- _TRY IT_
Go through the data below and return each line where the string "decoration" occurs.

- _PROVIDED MATERIAL_

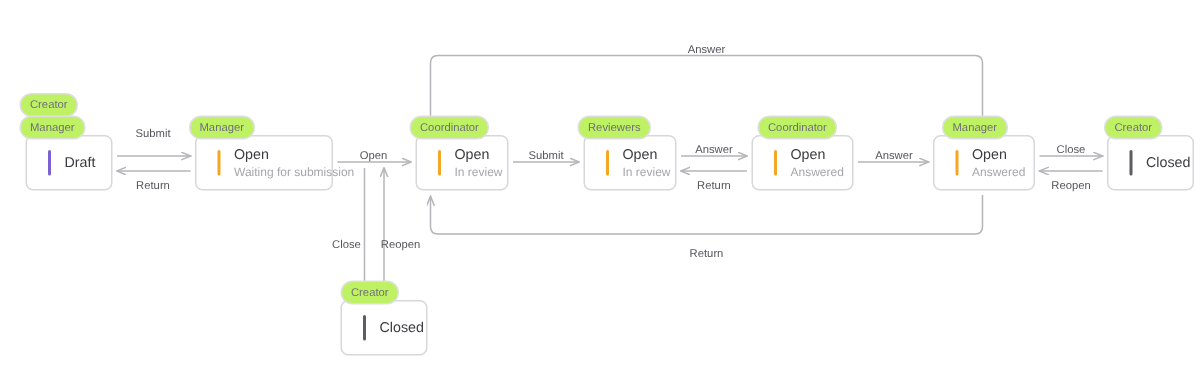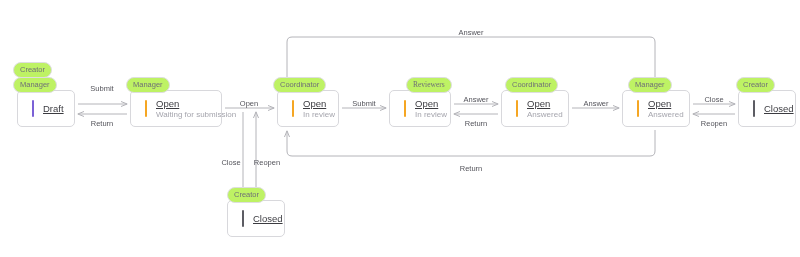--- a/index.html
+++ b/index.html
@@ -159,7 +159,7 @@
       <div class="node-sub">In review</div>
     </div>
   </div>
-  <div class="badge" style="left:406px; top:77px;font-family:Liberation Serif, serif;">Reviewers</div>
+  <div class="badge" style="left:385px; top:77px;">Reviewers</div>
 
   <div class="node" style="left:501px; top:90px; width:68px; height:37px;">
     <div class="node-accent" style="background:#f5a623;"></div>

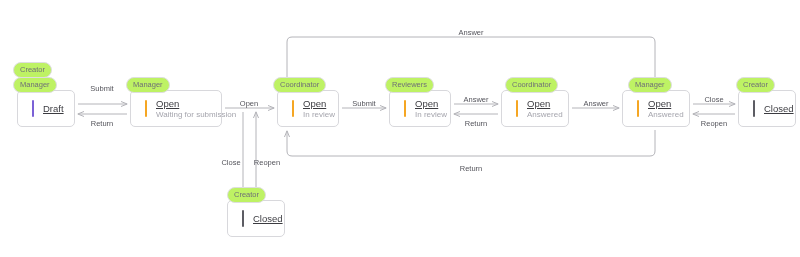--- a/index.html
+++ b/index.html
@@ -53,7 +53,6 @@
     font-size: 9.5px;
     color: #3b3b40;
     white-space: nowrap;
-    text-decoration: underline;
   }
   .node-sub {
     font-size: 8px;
--
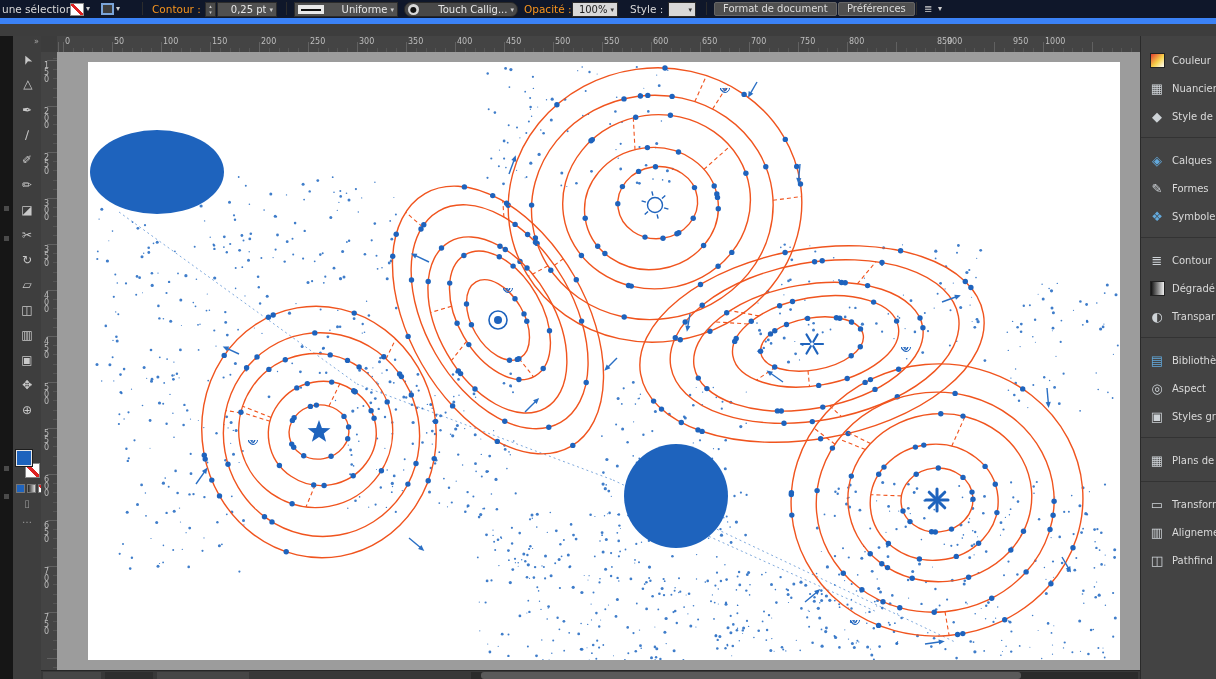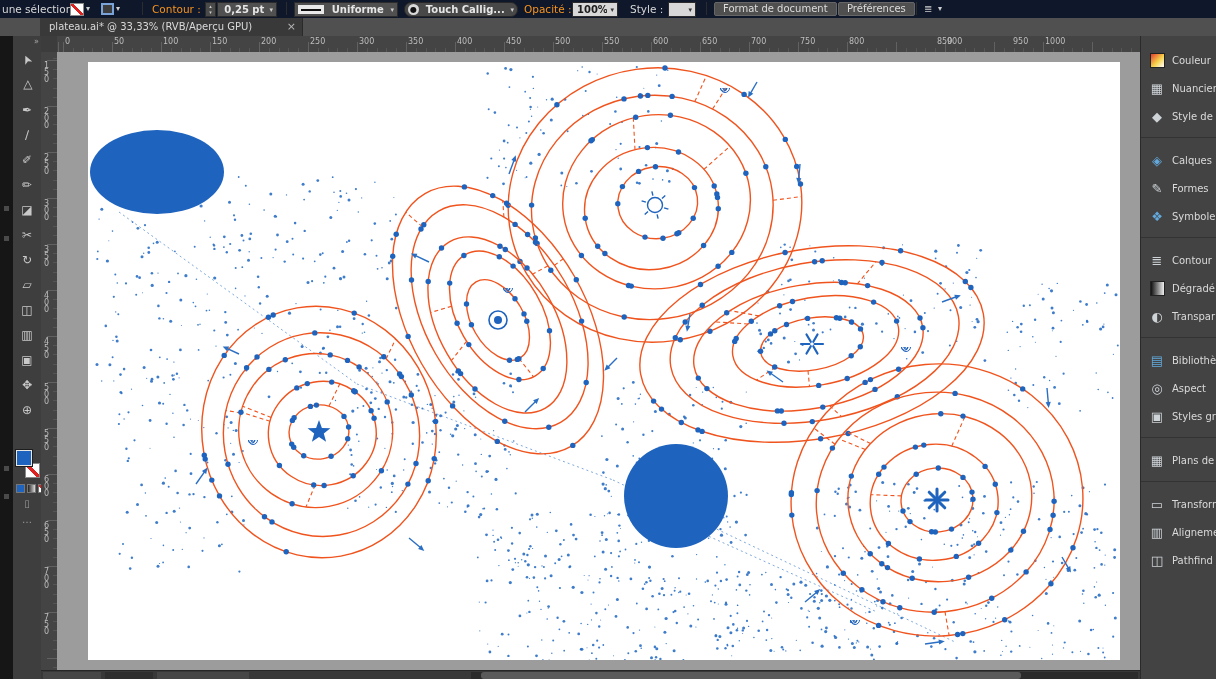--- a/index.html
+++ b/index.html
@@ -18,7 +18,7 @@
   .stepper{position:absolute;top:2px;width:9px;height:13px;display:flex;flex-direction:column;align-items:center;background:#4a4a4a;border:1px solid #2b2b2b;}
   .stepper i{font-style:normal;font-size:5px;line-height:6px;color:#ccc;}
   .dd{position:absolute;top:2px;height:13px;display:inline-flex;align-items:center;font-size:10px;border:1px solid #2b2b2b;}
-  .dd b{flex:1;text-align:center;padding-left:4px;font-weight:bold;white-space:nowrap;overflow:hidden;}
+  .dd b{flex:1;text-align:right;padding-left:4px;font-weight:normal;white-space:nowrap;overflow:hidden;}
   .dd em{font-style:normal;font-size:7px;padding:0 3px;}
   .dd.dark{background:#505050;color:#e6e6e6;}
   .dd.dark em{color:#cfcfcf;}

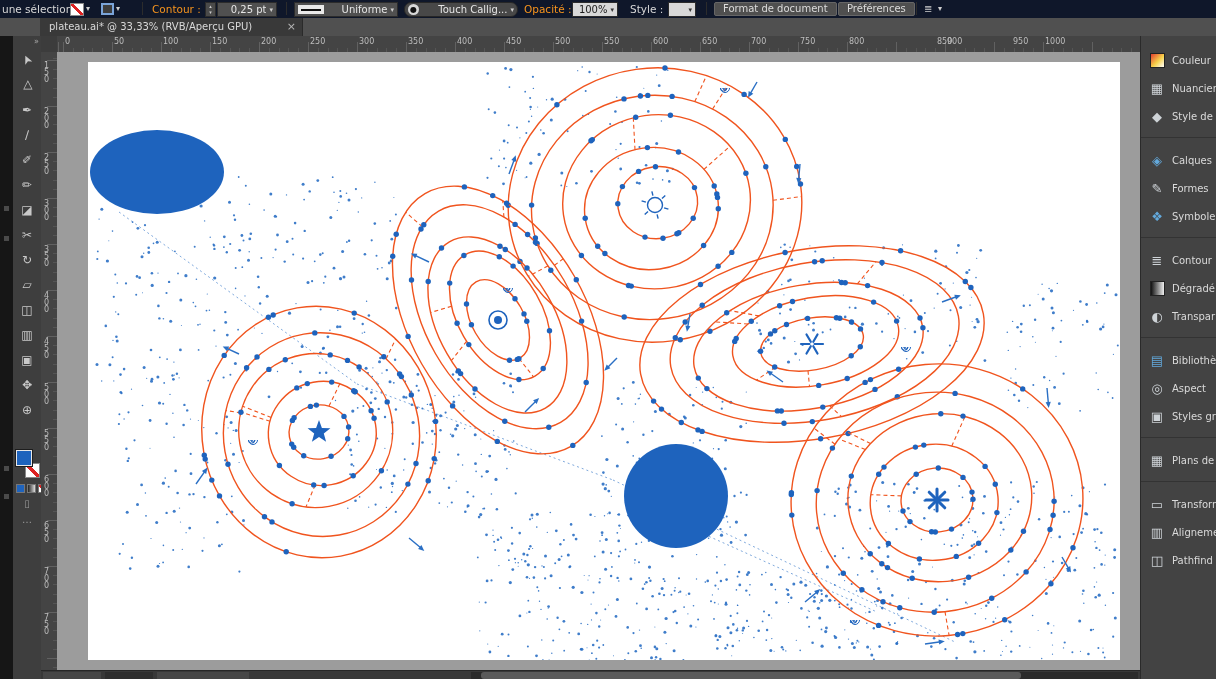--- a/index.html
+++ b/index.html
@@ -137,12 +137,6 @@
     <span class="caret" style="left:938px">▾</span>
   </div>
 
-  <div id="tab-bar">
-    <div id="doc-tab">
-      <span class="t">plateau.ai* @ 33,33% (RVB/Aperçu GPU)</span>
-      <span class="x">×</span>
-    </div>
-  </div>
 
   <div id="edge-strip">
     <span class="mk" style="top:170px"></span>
---
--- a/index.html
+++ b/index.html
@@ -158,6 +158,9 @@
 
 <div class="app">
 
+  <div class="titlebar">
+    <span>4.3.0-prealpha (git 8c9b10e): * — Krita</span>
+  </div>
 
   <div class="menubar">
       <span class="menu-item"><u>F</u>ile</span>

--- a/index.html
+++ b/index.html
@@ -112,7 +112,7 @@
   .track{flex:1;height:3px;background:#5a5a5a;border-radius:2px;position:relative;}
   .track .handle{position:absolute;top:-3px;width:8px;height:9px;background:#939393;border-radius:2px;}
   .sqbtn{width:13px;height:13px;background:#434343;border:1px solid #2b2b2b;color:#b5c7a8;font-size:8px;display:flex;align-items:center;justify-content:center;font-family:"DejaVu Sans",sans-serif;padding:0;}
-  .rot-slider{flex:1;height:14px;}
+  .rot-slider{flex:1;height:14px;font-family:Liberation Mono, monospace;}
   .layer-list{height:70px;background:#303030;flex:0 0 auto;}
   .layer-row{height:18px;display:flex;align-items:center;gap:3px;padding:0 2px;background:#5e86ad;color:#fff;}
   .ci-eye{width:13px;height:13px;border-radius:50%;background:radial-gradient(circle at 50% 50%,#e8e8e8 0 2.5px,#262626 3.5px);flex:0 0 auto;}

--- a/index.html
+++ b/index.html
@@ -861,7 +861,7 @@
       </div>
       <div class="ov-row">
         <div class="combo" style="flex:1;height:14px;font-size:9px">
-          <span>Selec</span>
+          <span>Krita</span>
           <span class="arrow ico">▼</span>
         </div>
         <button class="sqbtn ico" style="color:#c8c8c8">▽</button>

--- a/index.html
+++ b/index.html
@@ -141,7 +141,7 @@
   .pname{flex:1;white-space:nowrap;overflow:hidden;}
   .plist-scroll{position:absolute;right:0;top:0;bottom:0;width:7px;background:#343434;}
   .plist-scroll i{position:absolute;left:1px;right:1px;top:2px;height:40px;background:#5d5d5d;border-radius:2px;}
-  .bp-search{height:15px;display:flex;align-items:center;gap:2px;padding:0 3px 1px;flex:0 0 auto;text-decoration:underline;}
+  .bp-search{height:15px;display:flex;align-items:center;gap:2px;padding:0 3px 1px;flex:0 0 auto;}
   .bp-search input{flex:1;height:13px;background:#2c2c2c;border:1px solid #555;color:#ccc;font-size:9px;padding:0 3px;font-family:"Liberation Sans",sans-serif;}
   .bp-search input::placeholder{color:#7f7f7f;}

- _OUTPUT OF THE TASK_
-    text-decoration: underline;
-  .bp-search{height:15px;display:flex;align-items:center;gap:2px;padding:0 3px 1px;flex:0 0 auto;text-decoration:underline;}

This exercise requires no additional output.